Licensed gun dealers down 79%

WASHINGTON — Tougher laws and stricter enforcement cost nearly 200,000 U.S. gun dealers their licenses since the mid-1990s, a new study shows.

Led by sharp declines in states including Washington, California and Florida, the number of federally licensed firearms dealers fell 79 percent nationwide since 1994, after Congress adopted gun-control measures that still spark debate.

"The sharp drop in gun dealers is one of the most important, and little noticed, victories in the effort to reduce firearms violence in America," said Marty Langley, an analyst with the Violence Policy Center.

The decline is undeniable. What it means is more controversial.

"It looks good, but what they're doing is pursuing an anti-gun, anti-American point of view," said Bill Mayfield, a longtime gun dealer in Fresno, Calif.

In 1994, 245,628 U.S. residents held federal licenses allowing them to sell firearms. In California, the nation's most populous state, there were 20,148 license holders, and in Washington, there were 5,724.

Now, there are 50,630 of the so-called Type 1 federal firearms licenses nationwide. In California, the number of licenses fell to 2,120 this year. In Washington, the number was down to 857, a decline of about 85 percent.

The number of firearms licenses, likewise, fell more than 80 percent since 1994 in Florida, Louisiana and Georgia, among other states. Even the state with the smallest reduction in licensed dealers — Montana — saw a 68 percent decline.

The Violence Policy Center is a gun-control advocacy group funded by the Joyce Foundation.

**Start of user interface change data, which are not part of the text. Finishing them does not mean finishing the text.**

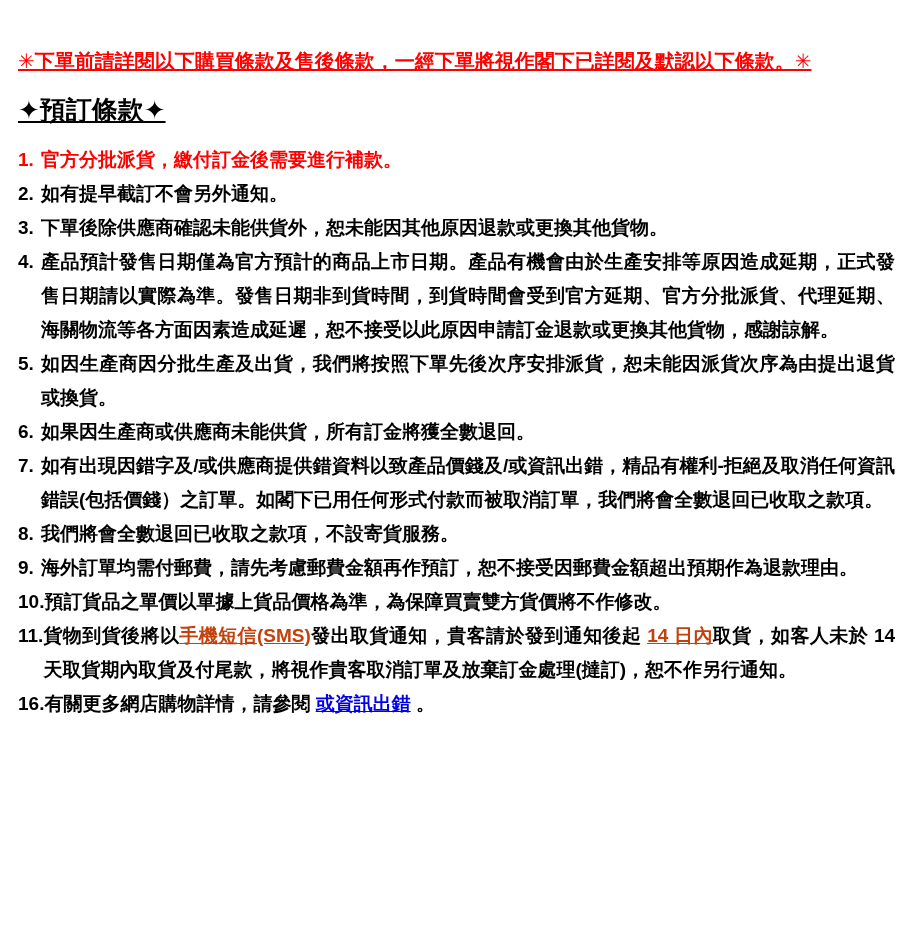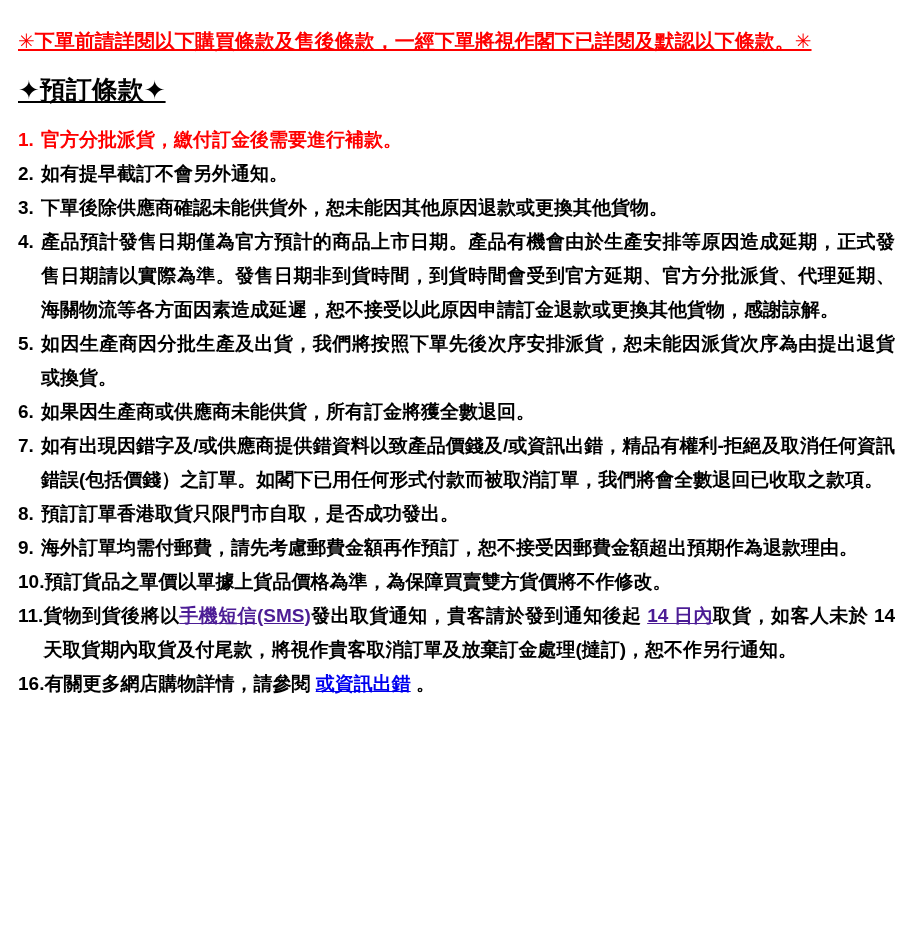"✳下單前請詳閱以下購買條款及售後條款，一經下單將視作閣下已詳閱及默認以下條款。✳" .page { margin-top: none -> 20px }
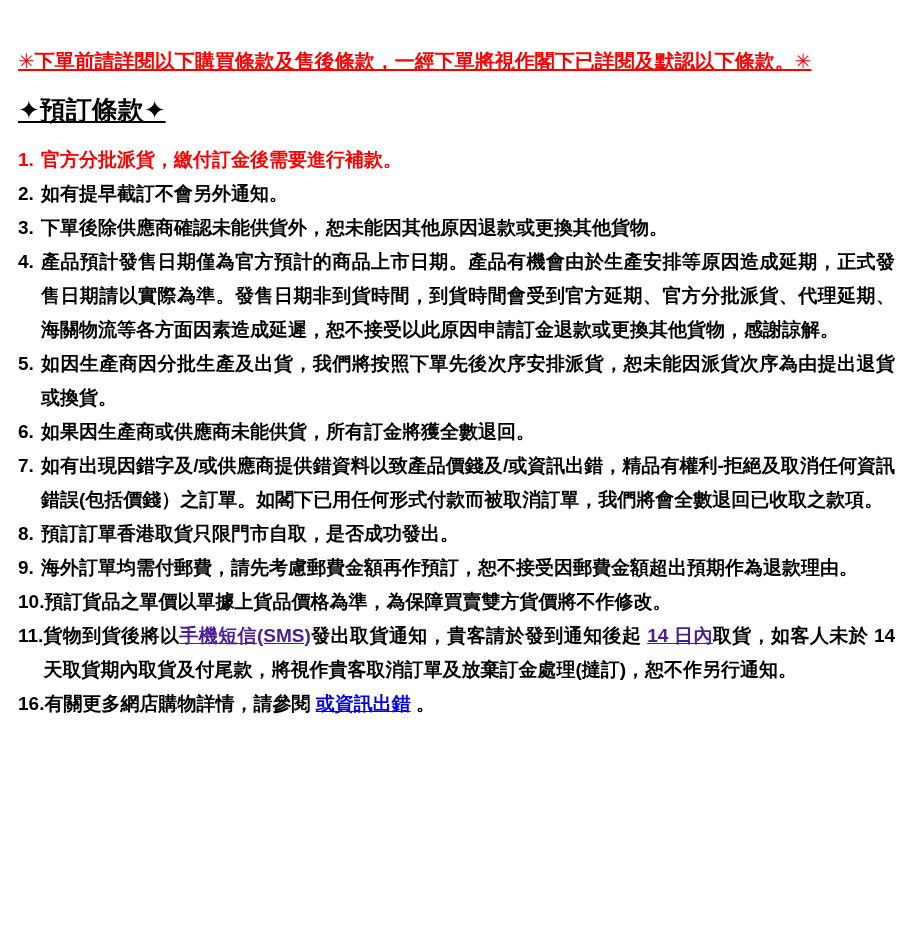"預訂訂單香港取貨只限門市自取，是否成功發出。" span { text: 預訂訂單香港取貨只限門市自取，是否成功發出 -> 我們將會全數退回已收取之款項，不設寄貨服務 }
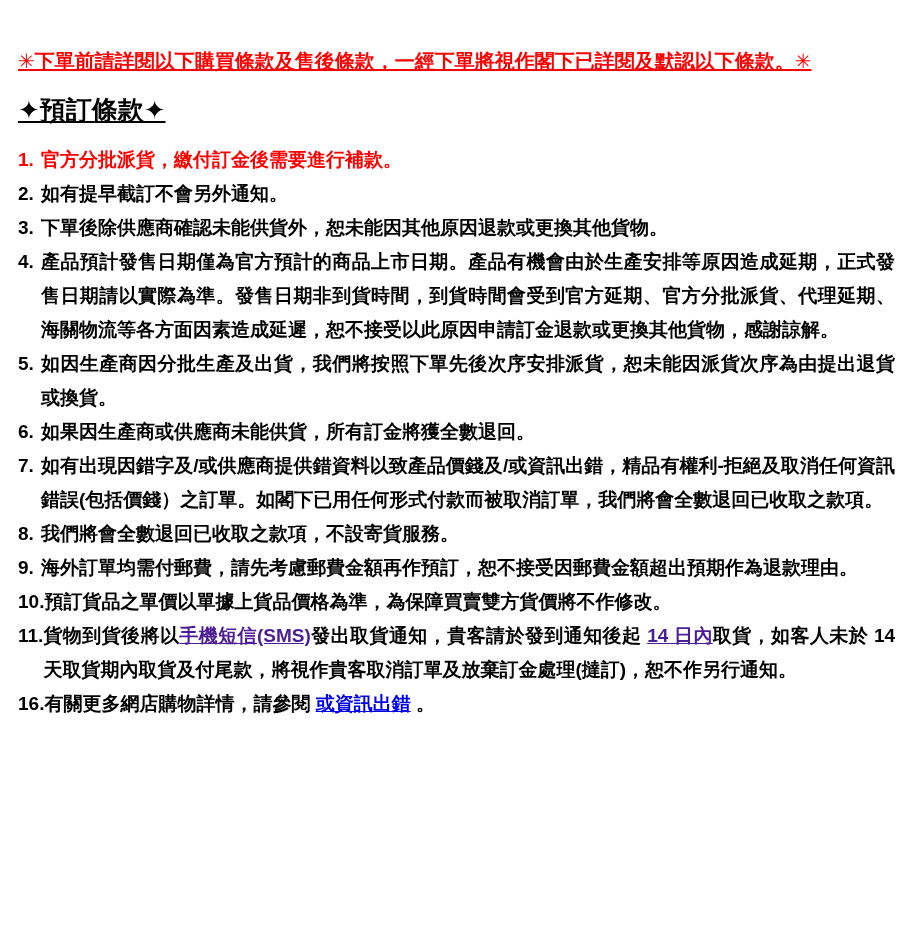"手機短信(SMS)" .seg-red-underline { color: #4c1d95 -> #c2410c }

The decline in licenses began after Congress approved in 1993 the so-called Brady Bill, named for former White House press secretary James Brady, who was wounded in a 1981 assassination attempt on President Reagan. The 1993 law and a subsequent 1994 anti-crime law imposed new restrictions.

The firearms licenses that once cost $10 a year now cost $200 a year for the first three years. Applicants now must submit photographs and fingerprints and inform local police of their plans. In many cases, those losing licenses were "kitchen-table" dealers, who operated from their homes rather than from stores.

"Smaller shops simply can't afford some of that," said Ashley Varner, a spokesperson for the National Rifle Association (NRA).

Nonetheless, Varner said Justice Department records indicate total firearm sales have remained roughly even in recent years.